In microbiology class, everyone cultured the vilest things they could think of (including the men’s bathroom). I cultured the sink taps. Guess who had the filthiest plate?
I used to go around with a bleach wipe and hit the doorpulls at least once a day in flu season. We always had a lower rate of sick leave.
I’m just wondering if that doc removed her cardigan before entering a patient’s room.
I saw my primary care physician last week. He always washes his hands before beginning. I see him every 3 months because of a chronic illness. The nuses who weigh me and check temperature also wash their hands
I also work as a Standardized Patient at the local university medical school. We give the medical students feedback on how it felt to be their “patient.” All of them wash their hands as soon as they enter the room, or mention it if they didn’t do so during the evaluation with the monitoring doctor.
Isy, please understand that Alex mentioned bowing in somewhat humorous way—he bows instead of shaking hands. I laughed because Alex and I both are Nichiren Buddhists and very familiar with the Japanese culture (we don’t know each other).
Diana, that’s delightful 🙂 I felt the humorous tone in Alex’s remark. I sometimes come off as more prim than I am, in print. What happened in my mind as I was writing about the stuff above looked like the Keystone Kops, but on rereading it, I sound like I’m wearing starched underwear. More emoticons, perhaps 🙂
For the record, I’m a fan of:
1. Touch when it works, not when it doesn’t.
2. Hands off face (I learned that quick when I was a nurse).
3. Wash slightly more than I’d like to, rather than less.

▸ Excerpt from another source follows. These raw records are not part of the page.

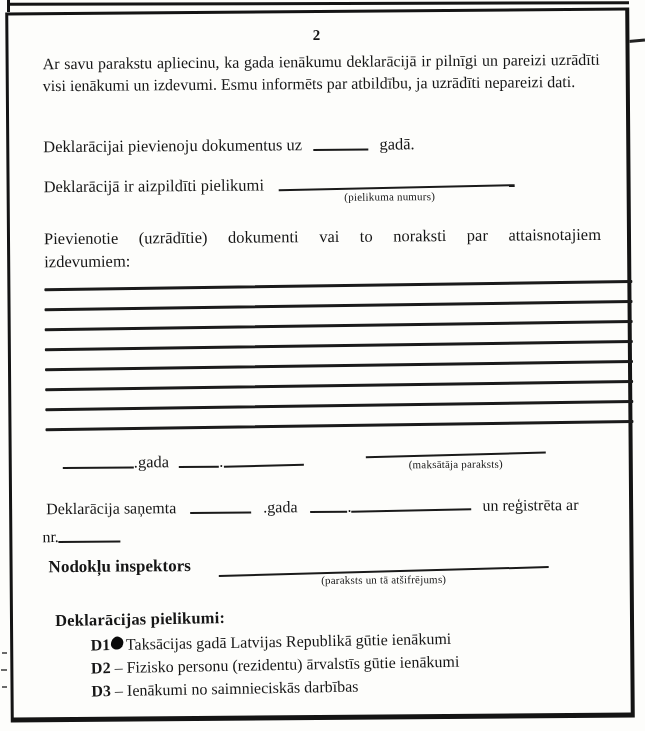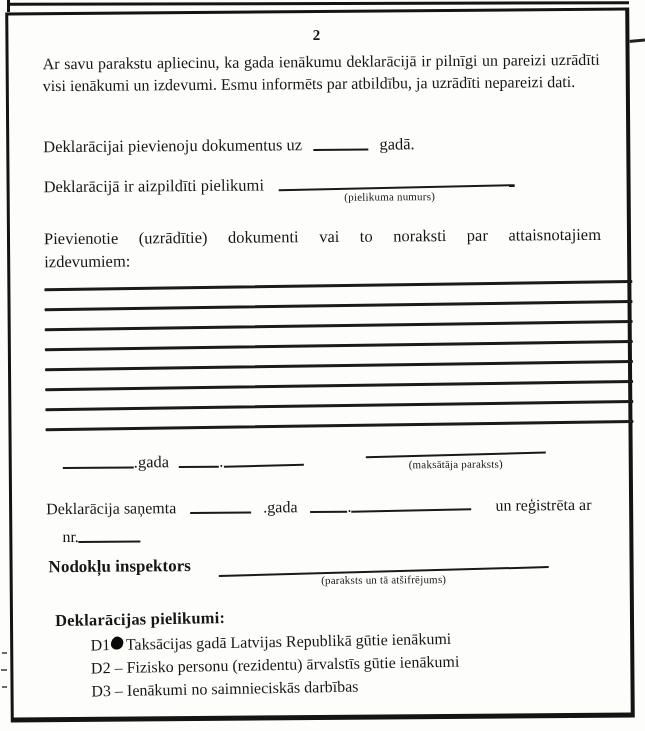"un reģistrēta ar" span { margin-left: 20px -> 7px }
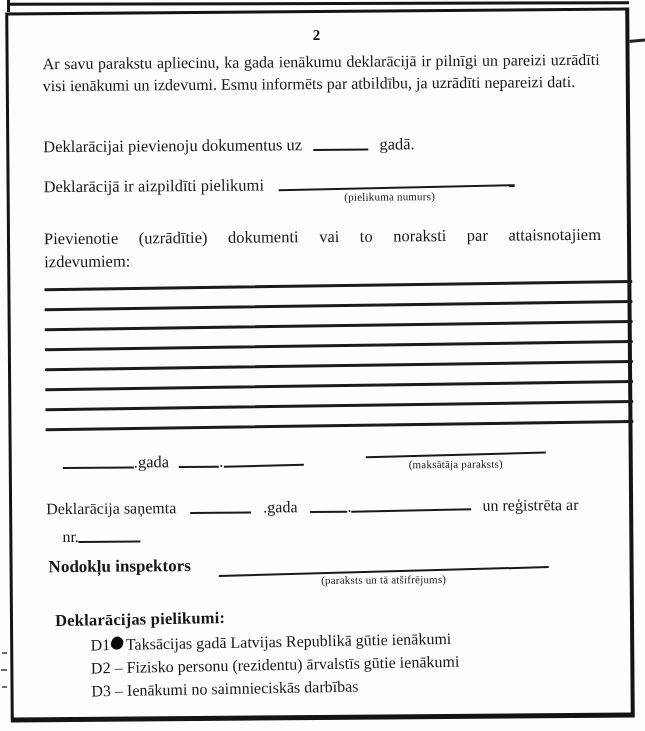"nr." div.abs { left: 50px -> 30px }
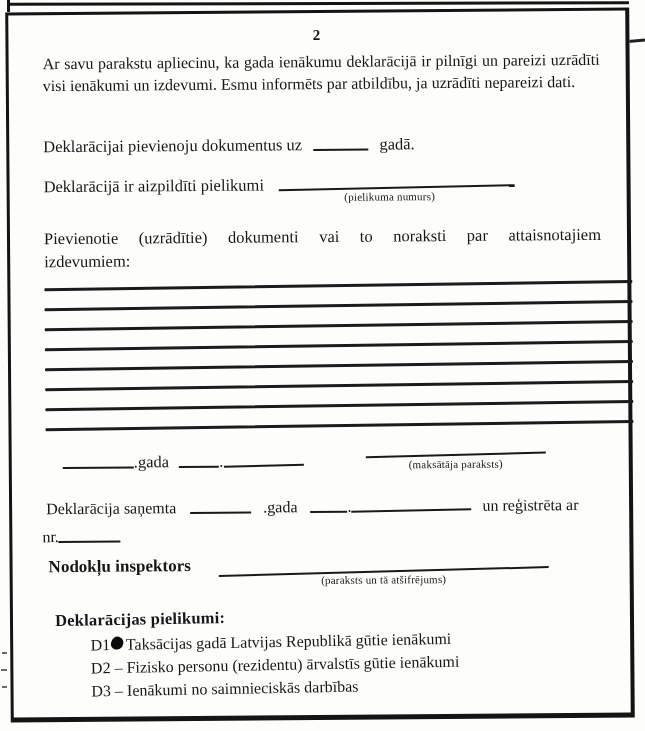"D1" .annex-item .code { font-weight: normal -> bold }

Here’s a fun trick. When I worked in cool, dry New England I washed my hands in cool water for every other washing. I could tell when I washed twice in warm water because my skin got more brittle; in cool water twice, my joints got slightly more sore. As long as I alternated strictly, I was fine.
I love Tom F’s story. Such a re-humanizing moment there.
Very well observed. . .and a brilliantly well constructed article. I have always felt that bacteria etc has been passed through touch so even if we have high tech cleansing in every area of life. . .it is still going to be spread through each and everyone touching. . .breathing and living! Hand washing is great. . .but if the person leaving the washroom before you hasn’t done it, it’s pointless! But cleanliness and anti-bacterialism has gone too far . . .every house now has wipes for this. . .for that and everything in between. . .what happened to good old soap n water and a good scrubbing brush. . .and opening the windows and doors!!
Oh yeah and guys pleeease wash your hands after going for a whizz. . .and before picking up your partner’s drink to pass it to them!!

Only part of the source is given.